You can cycle a tank with him in there, but I suggest doing a fishless cycle which you can read up on in the general fw section of the site. This usually takes 3 - 8 weeks. 

You also need to get an adjustable heater that can go up to 86 or 90 degrees as bettas like to be in warmer water and they need the water to minimally be 78 degrees Fahrenheit and it is better if you can get it to 82 - 86. That being said it is good you at least have a heater and if it isn't adjustable it is probably preset to 78 degrees. 

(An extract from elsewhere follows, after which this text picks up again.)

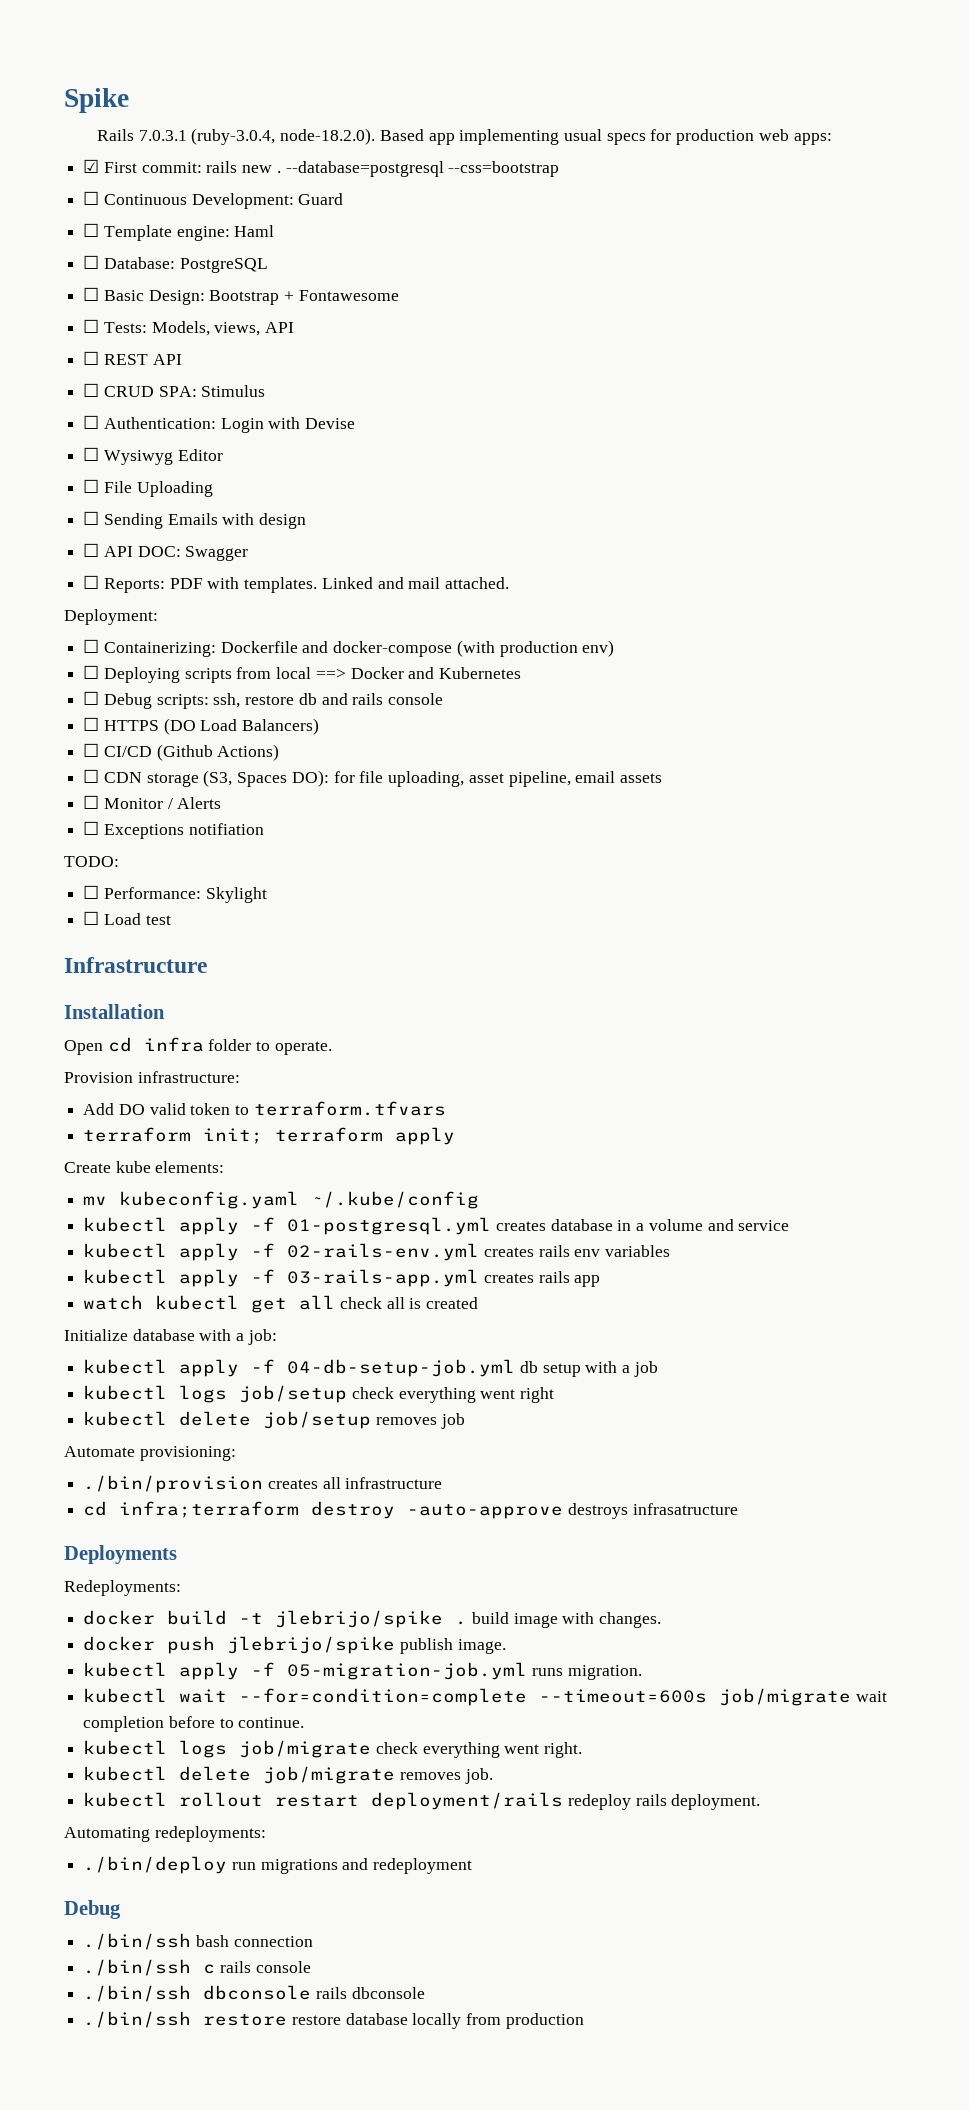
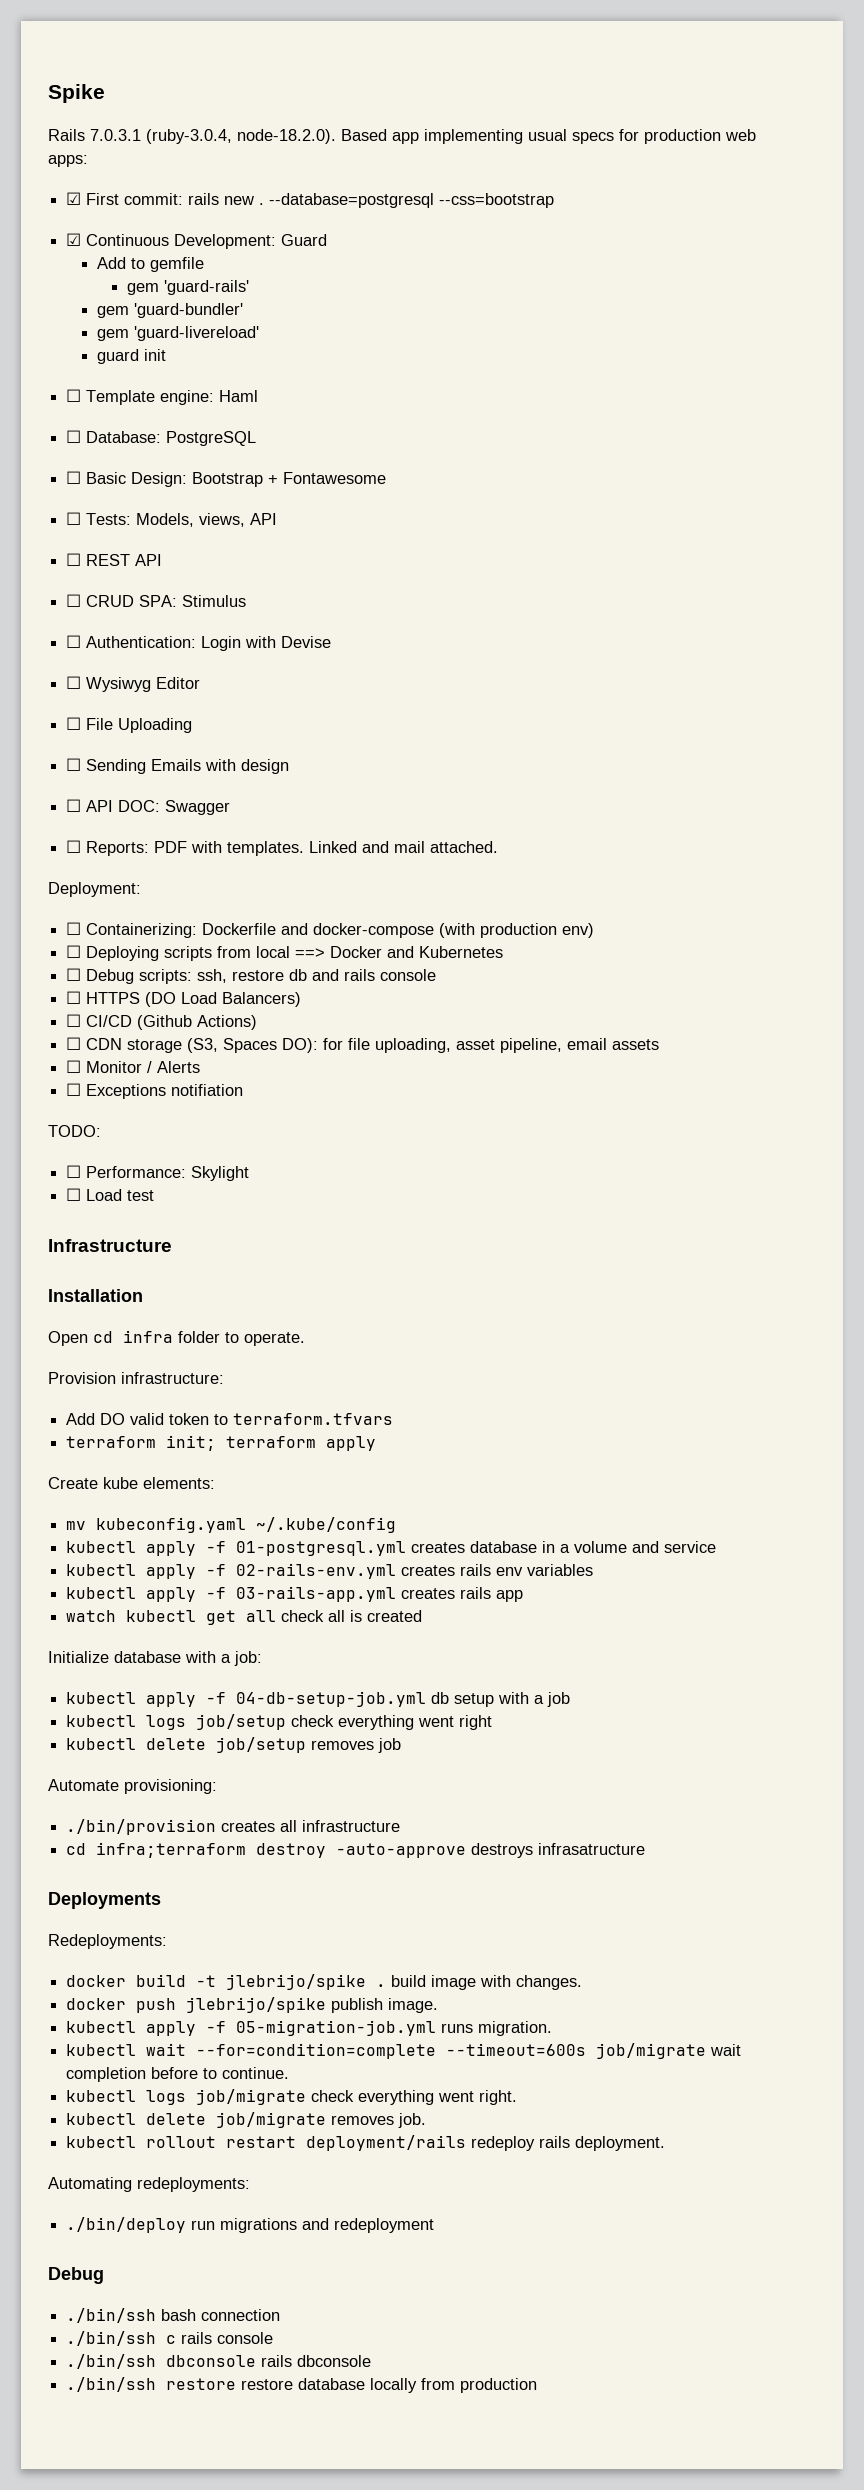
[83,191,100,205] ☐ -> [66,233,82,246] ☑
(344, 199) none -> [96,257,204,272] [127,280,250,295] [96,303,243,318] [96,326,259,341] [96,349,166,364] // Add to gemfile // gem 'guard-rails' // gem 'guard-bundler' // gem 'guard-livereload' // guard init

It is good you are currently changing his water daily in the 1/2 gallon as well. 

When introducing any fish to a new tank with possible different water conditions it is never good to just plop the fish in. You should try drip acclamation which you can read up in either new to fw or general fw (it is in one of those sections). 

If you want to put in live plants you shouldn't need to change anything in your water, just plop them in. I would also suggest getting a gravel vacuum it will make cleaning your gravel and changing out water much easier (especially since you will be using the 10 gallon). 

I have no idea about the salt as I don't use any salt at all, but I can't imagine it would hurt. A lot of fish like salt and it can help in freshwater tanks. 

As for tank mates, your mileage will vary. Some bettas will get along with other fish just fine. Other bettas will try to kill any fish they see. Bettas are an aggressive fish and you need to be careful if you plan to have other fish. You may or may not be able to keep other fish with him depending on his personality. If you want to try however a couple of things to avoid are colorful fish and fish with long flowy fins, a fish that have both of those properties is even worse. A betta will take this as a threat and attack the fish. Also bottom dwelling fish may do better in a tank with a betta as well, but like said before it depends on the personality of the betta. You could also try a mystery snail as well. 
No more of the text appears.